Everest: The Cruel Way, by Joe Tasker

Joe Tasker chronicles his 1980/1981 winter attempt of Everest's West Ridge in Everest: The Cruel Way. At the end of the landmark year on Everest of 1980, in which the Polish climb Everest in winter and Reinhold Messner climbs it alone without oxygen (see his The Crystal Horizon), Tasker's team attempts to further stretch the possible with a try at the full West Ridge with a small team without Sherpa porters in winter without supplementary oxygen. Once above the Lho La, they are exposed to the full brunt of the winter winds, and face a punishing ascent during which their well-anchored hand lines are often the only thing keeping them attached to the mountain.

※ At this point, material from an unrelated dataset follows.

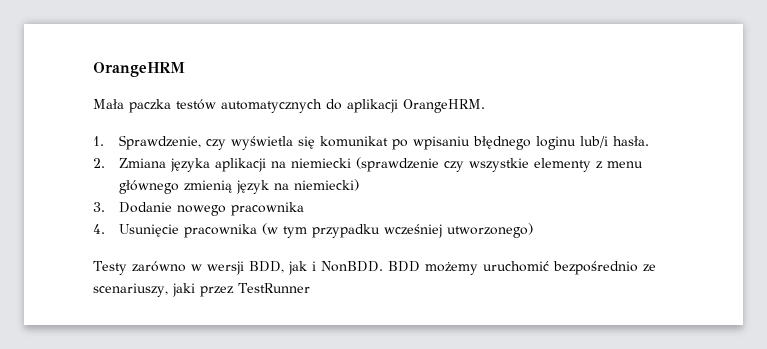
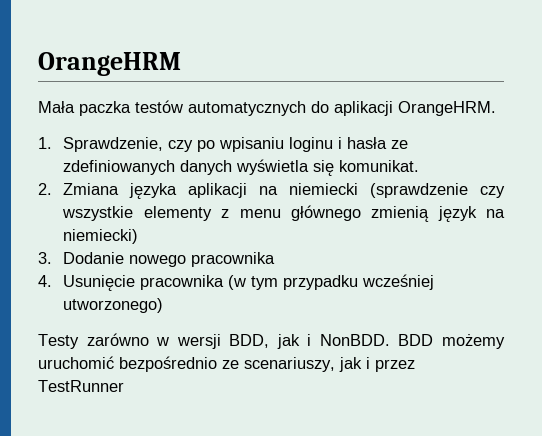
[230,136,649,150] wyświetla się komunikat po wpisaniu błędnego loginu lub/i hasła. -> [197,137,409,152] [63,159,420,176] po wpisaniu loginu i hasła ze zdefiniowanych danych wyświetla się komunikat.
[171,283,195,297] jaki -> [339,357,370,372] jak i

He climbs with a collection of well-known climbers, including Alan Rouse (see Birtles' Alan Rouse: A Mountaineer's Life), Alan and Adrian Burgess (The Burgess Book of Lies), Paul Nunn (At the Sharp End), and Pete Threxton (featured in Greg Child's Thin Air). The team attempts a leader-less expedition and faces quite a bit of interpersonal conflict. Their Sherpa base camp staff, led by an uncharacteristic rogue, causes them a number of headaches. On the mountain at the same time is a "solo" attempt of the South Col route by Naomi Uemura, with a large media team with Sherpa support, and an under-prepared Italian team attempting Lhotse.

I appreciate Tasker's writing. He writes intelligently, seemingly focused on fellow mountaineers as an audience, but readily understood by an amateur crowd. The book is as much a plea for pushing the boundaries of the possible in the Himalaya as it is an expedition account. He relates personal conflict without resorting to making his fellow climbers look like hotheads or jerks. It's clear in this book that Tasker pushes himself to his physical limit, foreshadowing his untimely demise on Everest's Northeast Ridge in 1982 along with Peter Boardman (see Bonington's Everest: The Unclimbed Ridge). If you happen to read this book in The Boardman Tasker Omnibus, there's also a foreword by Chris Bonington that relates the story of their disappearance and laments the loss of these talented authors and climbers. All four books in this larger work are worth a read.